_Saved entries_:
-------

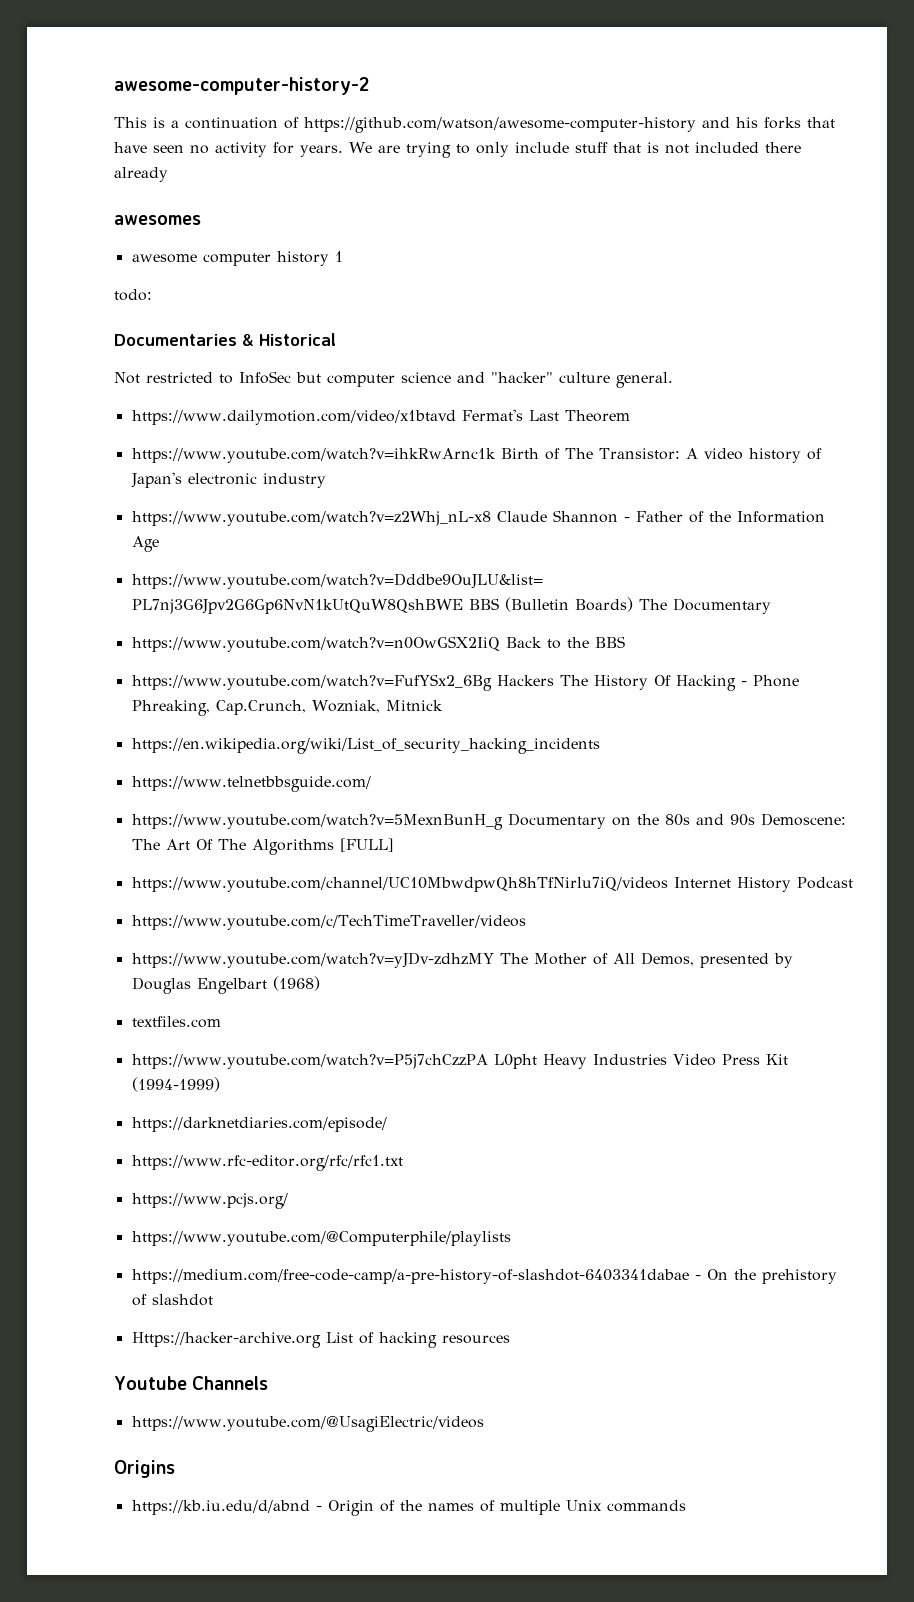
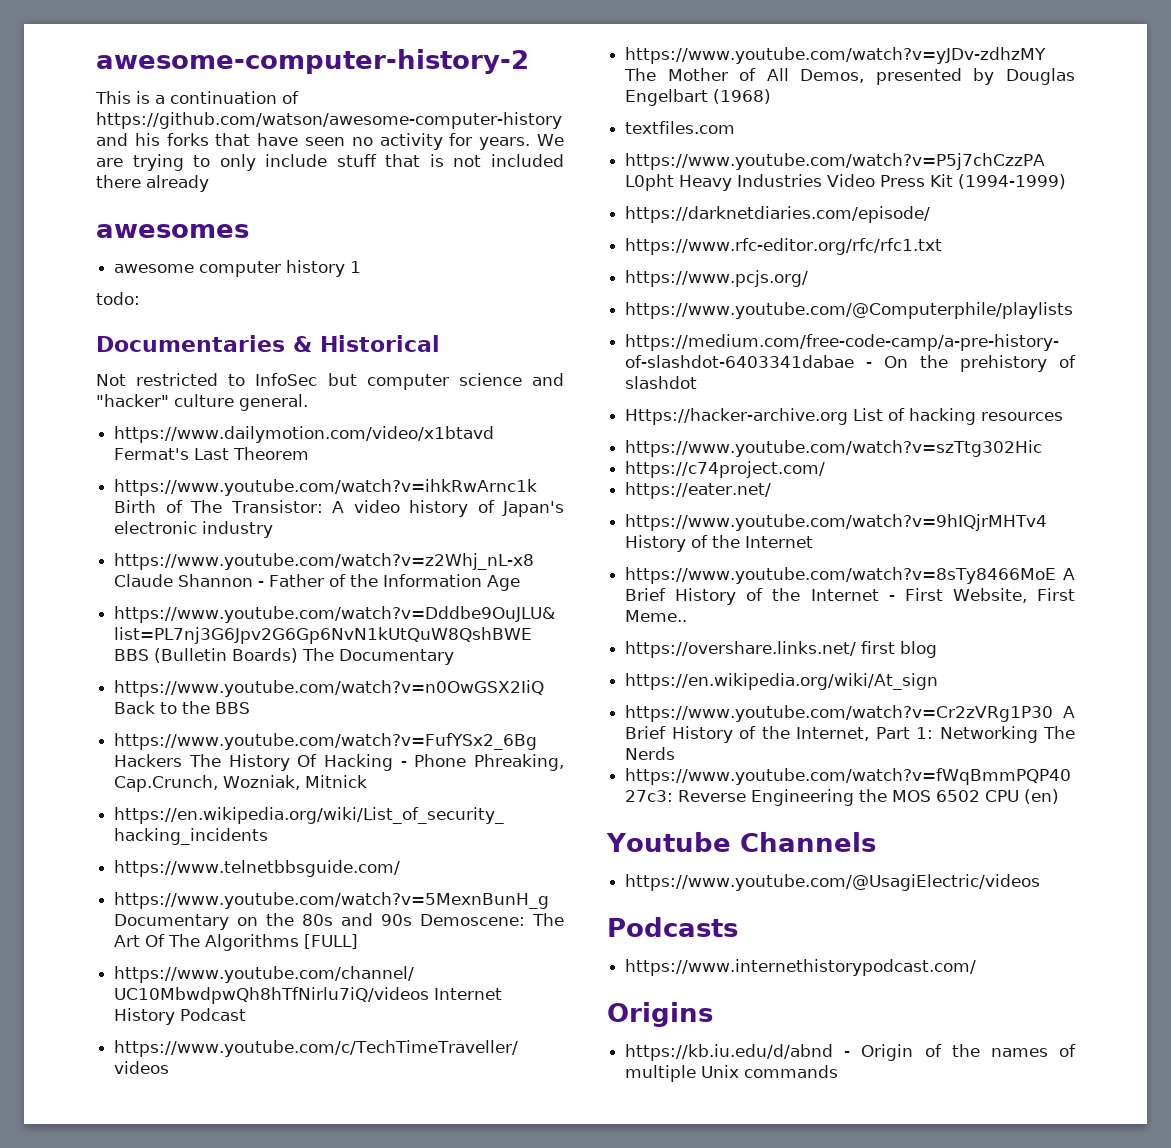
+ https://www.youtube.com/watch?v=szTtg302Hic
+ https://c74project.com/
+ https://eater.net/
+ https://www.youtube.com/watch?v=9hIQjrMHTv4 History of the Internet
+ https://www.youtube.com/watch?v=8sTy8466MoE A Brief History of the Internet - First Website, First Meme..
+ https://overshare.links.net/ first blog
+ https://en.wikipedia.org/wiki/At_sign
+ https://www.youtube.com/watch?v=Cr2zVRg1P30 A Brief History of the Internet, Part 1: Networking The Nerds
+ https://www.youtube.com/watch?v=fWqBmmPQP40 27c3: Reverse Engineering the MOS 6502 CPU (en)
+ Podcasts
+ https://www.internethistorypodcast.com/

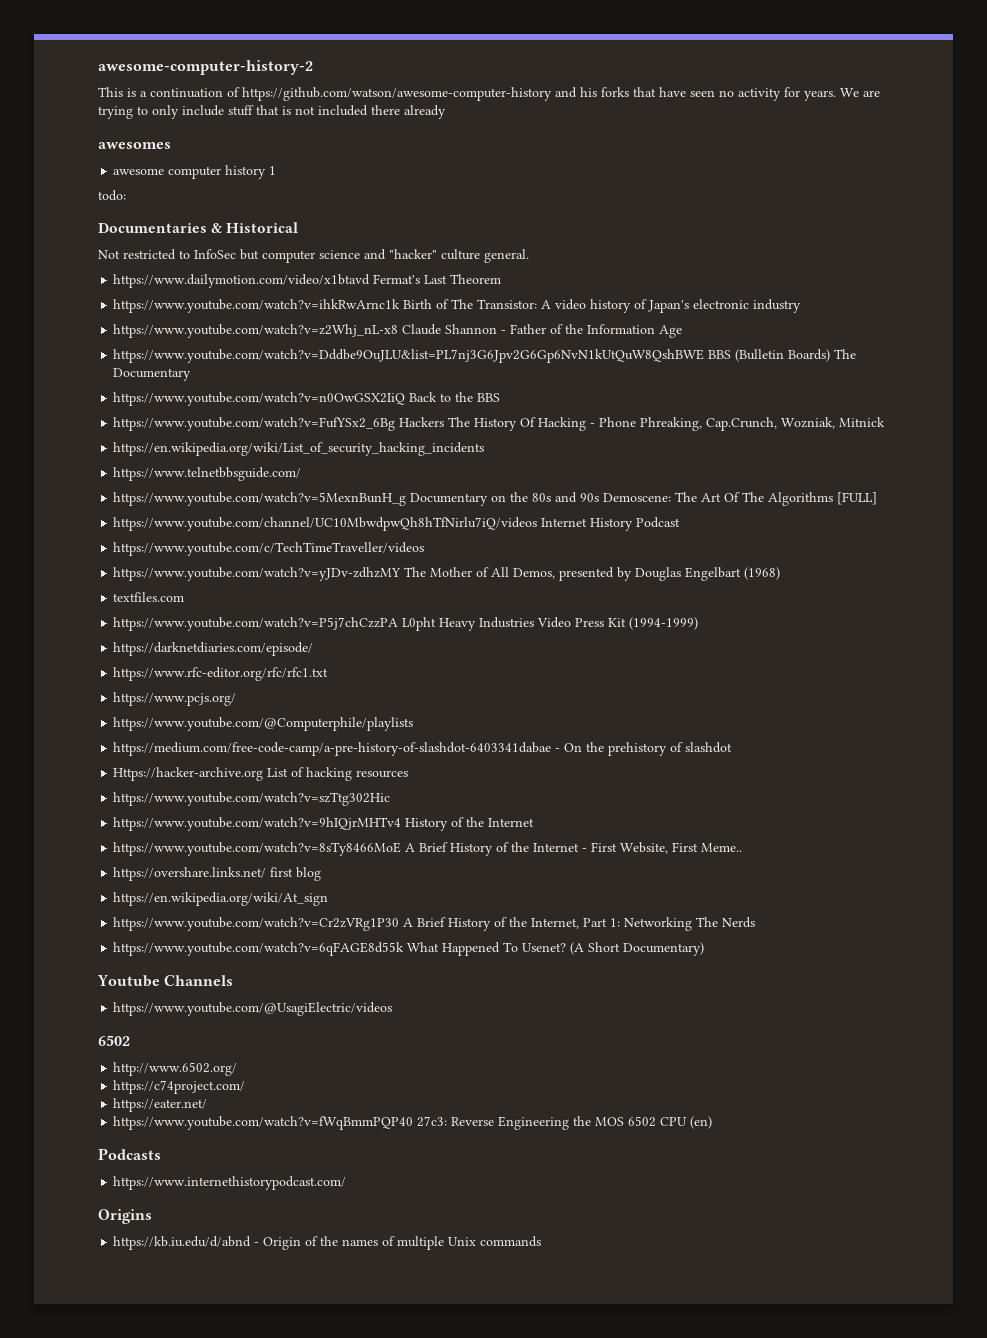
- https://c74project.com/
- https://eater.net/
+ https://www.youtube.com/watch?v=6qFAGE8d55k What Happened To Usenet? (A Short Documentary)
+ Youtube Channels
+ https://www.youtube.com/@UsagiElectric/videos
+ 6502
+ http://www.6502.org/
+ https://c74project.com/
+ https://eater.net/
- Youtube Channels
- https://www.youtube.com/@UsagiElectric/videos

-------

_What is expected_: Go through the entries and count the lines where the word "UsagiElectric" appears; give only the count.

_Answer to this problem_: 2